Differences in Anti-Inflammatory Actions of Intravenous Immunoglobulin between Mice and Men: More than Meets the Eye

Intravenous immunoglobulin (IVIg) is a therapeutic preparation of polyspecific human IgGs purified from plasma pooled from thousands of individuals. When administered at a high dose, IVIg inhibits inflammation and has proven efficacy in the treatment of various autoimmune and systemic inflammatory diseases. Importantly, IVIg therapy can ameliorate both auto-antibody-mediated and T-cell mediated immune pathologies. In the last few decades, extensive research in murine disease models has resulted in the elucidation of two novel anti-inflammatory mechanisms-of-action of IVIg: induction of FcγRIIB expression by sialylated Fc, and stimulation of regulatory T cells.
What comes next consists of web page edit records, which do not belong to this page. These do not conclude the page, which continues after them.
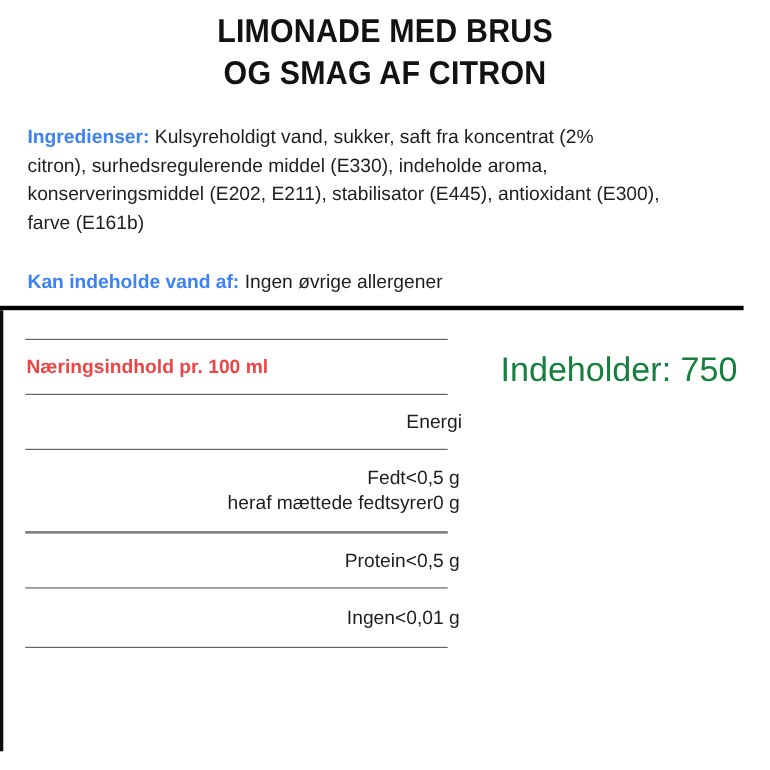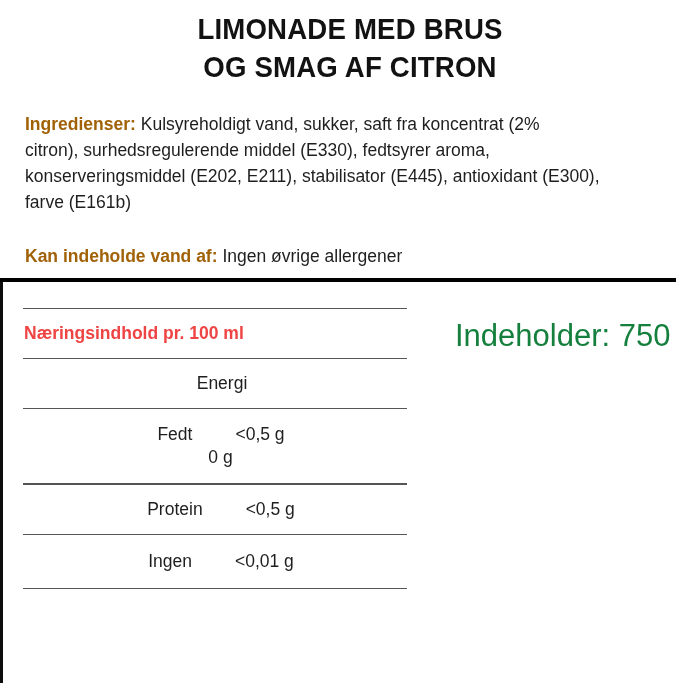"Ingredienser:" b { color: #a16207 -> #3b82f6 }
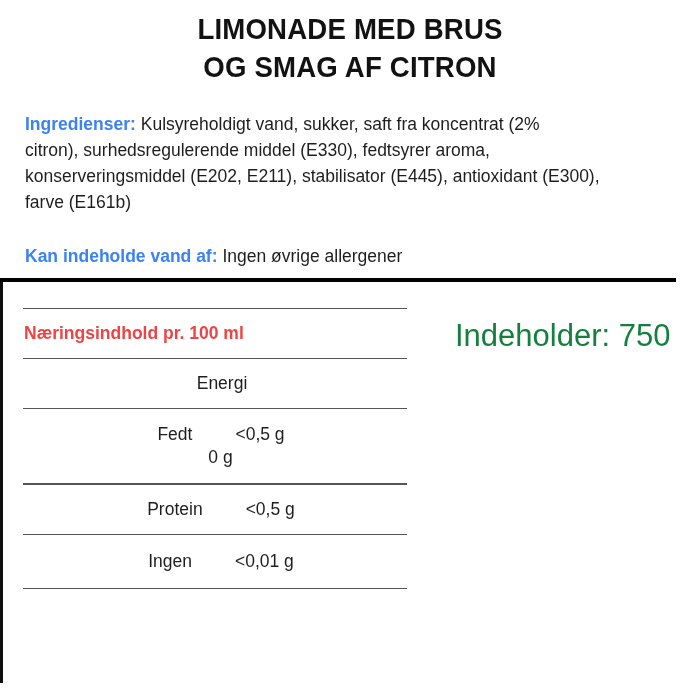"citron), surhedsregulerende middel" span.ing-line { text: fedtsyrer -> indeholde }
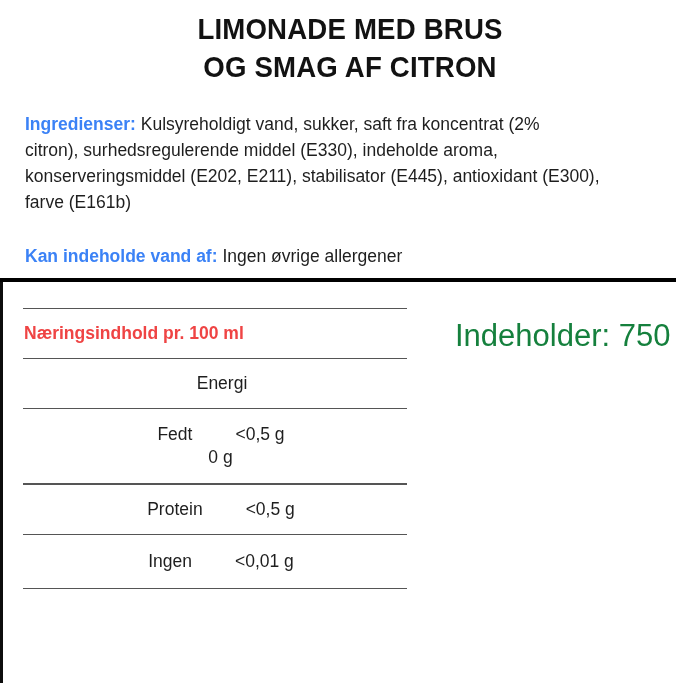"Energi" .row { gap: 43px -> none; justify-content: center -> flex-end }
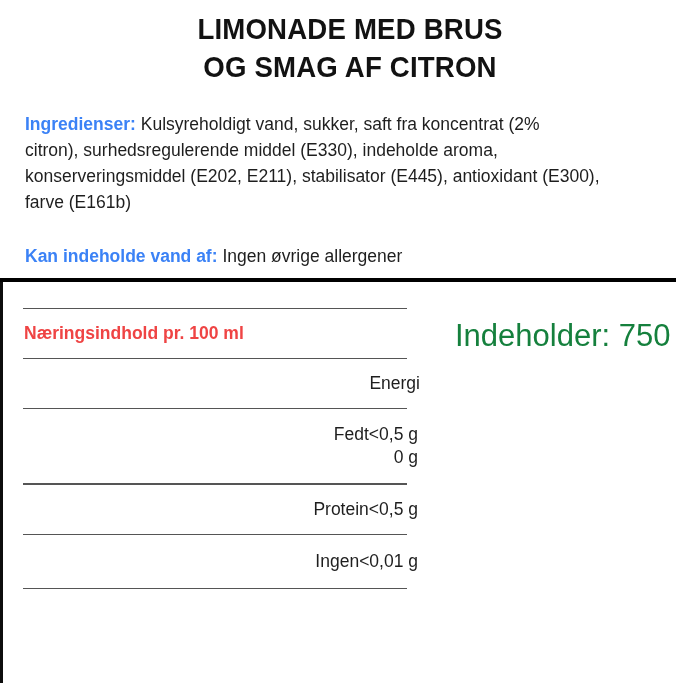"heraf mættede fedtsyrer" span.lbl { html: none -> <span>heraf mættede fedtsyrer</span> }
Whereas controversial findings in mice studies have recently inspired intense scientific debate regarding the validity of the sialylated Fc-FcγRIIB model, the most fundamental question is whether these anti-inflammatory mechanisms of IVIg are operational in humans treated with IVIg. In this review, we examine the evidence for the involvement of these anti-inflammatory mechanisms in the therapeutic effects of IVIg in humans. We demonstrate that although several elements of both immune-modulatory pathways of IVIg are activated in humans, incorrect extrapolations from mice to men have been made on the molecular and cellular components involved in these cascades that warrant for critical re-evaluation of these anti-inflammatory mechanisms of IVIg in humans.